Threats can be described as the possible actions that can be taken for example against a

system. Types of threats can be accidental or non-validated changes. Unfortunately, we have to realise that no protection against attacks, failures, mistakes, or natural disasters can ever be

completely absolute.

Threat agents can be defined as one of the following:

1. A malicious person who is deliberately attacking systems for financial reward, power, revenge, or other gain:

• Insider – An insider is a “trusted” person, employee, contractor, or supplier who has information that is not generally known to the public. An insider can present a threat even if there is no intent to do harm. For example, the threat can arise as a result of an insider bypassing security controls “to get the job done.”
• Outsider – An outsider is a person or group not “trusted” with inside access, which can be known, or not, to the targeted organization. Outsiders can have been insiders, or not, at one time.

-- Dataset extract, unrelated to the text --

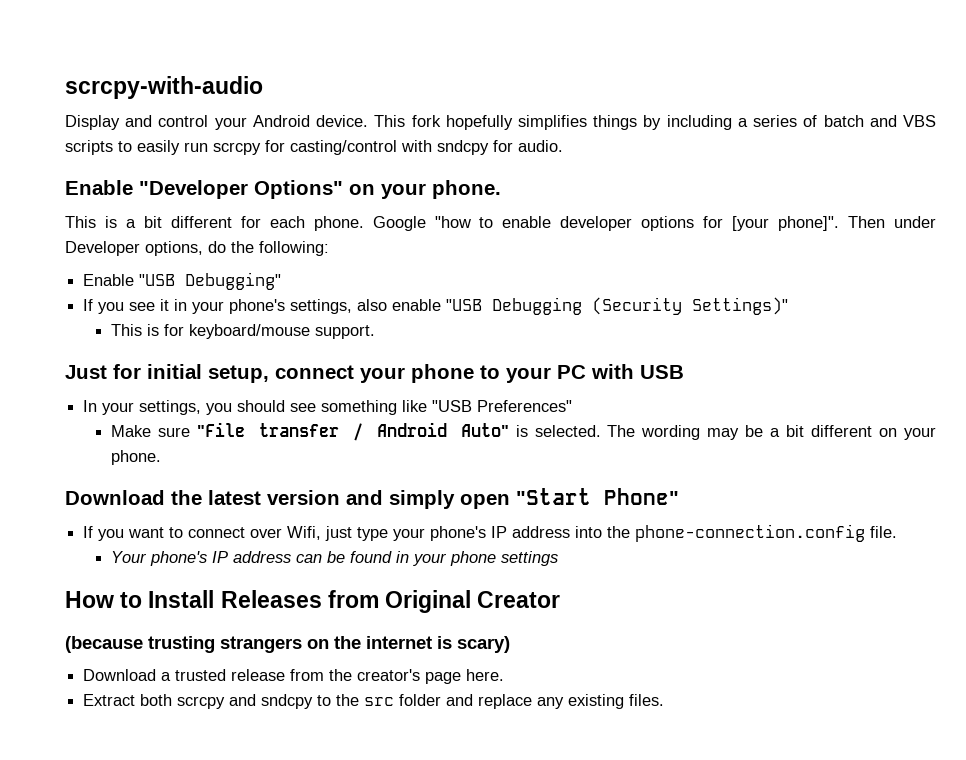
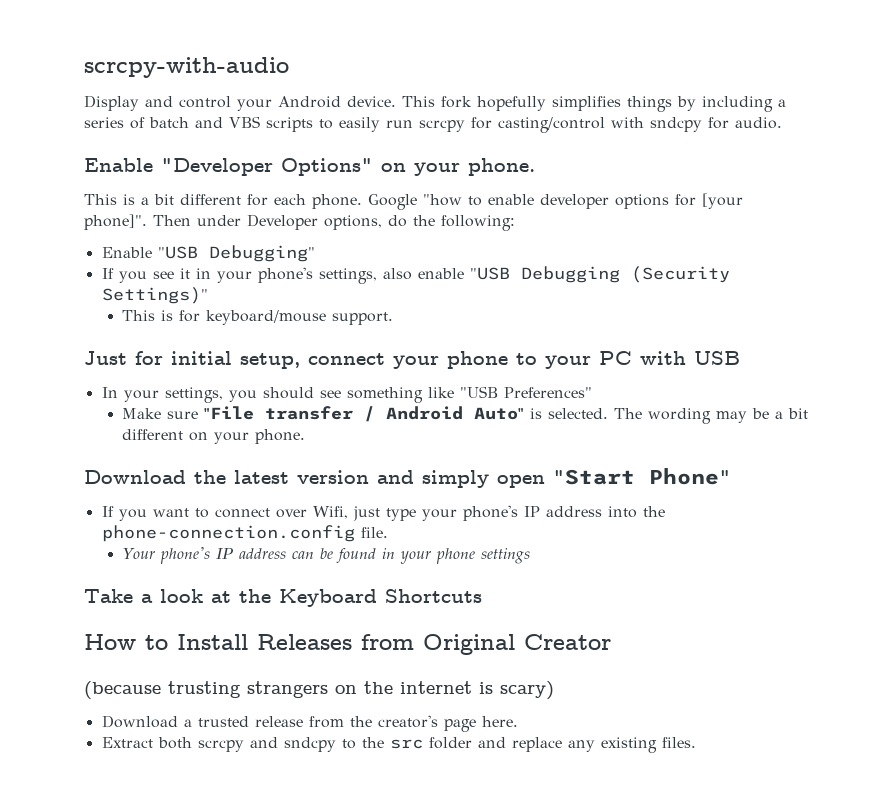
(559, 558) none -> [84,589,482,607] // Take a look at the Keyboard Shortcuts

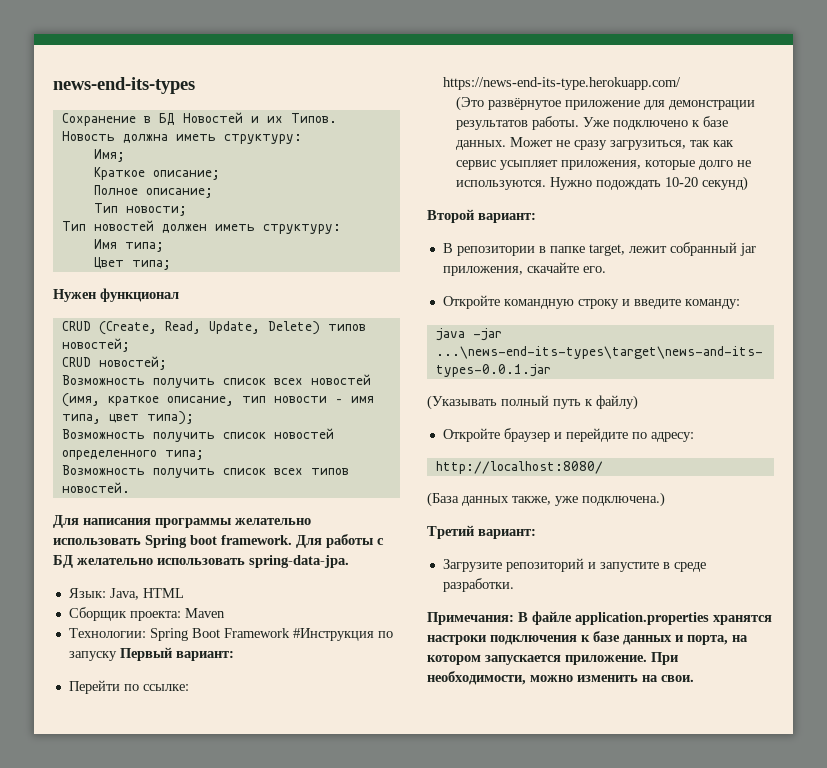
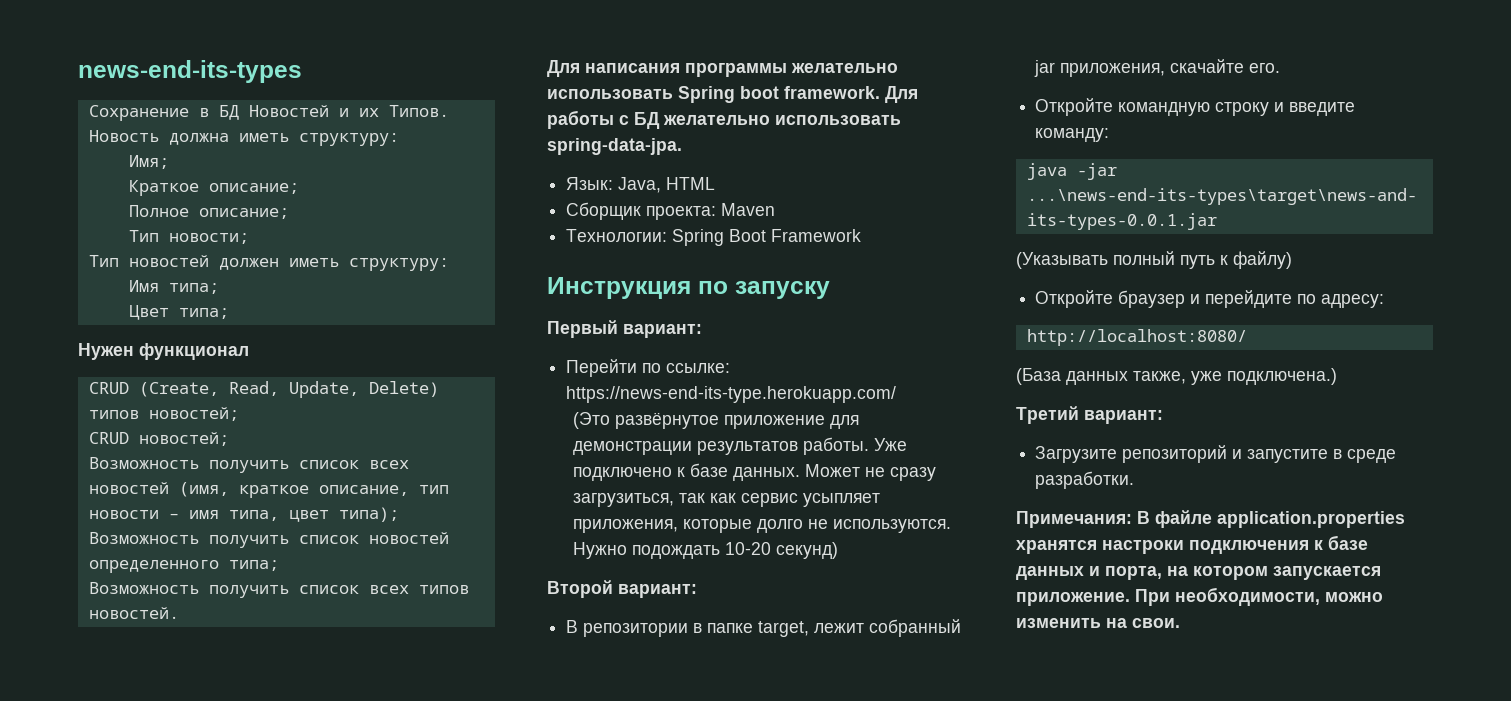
[292,628,374,641] #Инструкция -> [547,277,691,299] // Инструкция
(117, 656) none -> (830, 290) //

1. Inadvertent mistake (error) caused by a person who either failed to pay attention or did not recognize the consequences of their action. Computer applications can also have “bugs” or other flaws that cause them to mis-operate. Poorly designed systems and inadequate operating procedures also fall in this category.
2. Equipment failure (failure) that was not any person’s fault, but reflects the fact that electronic and mechanical devices fail in preventing the threat from having success.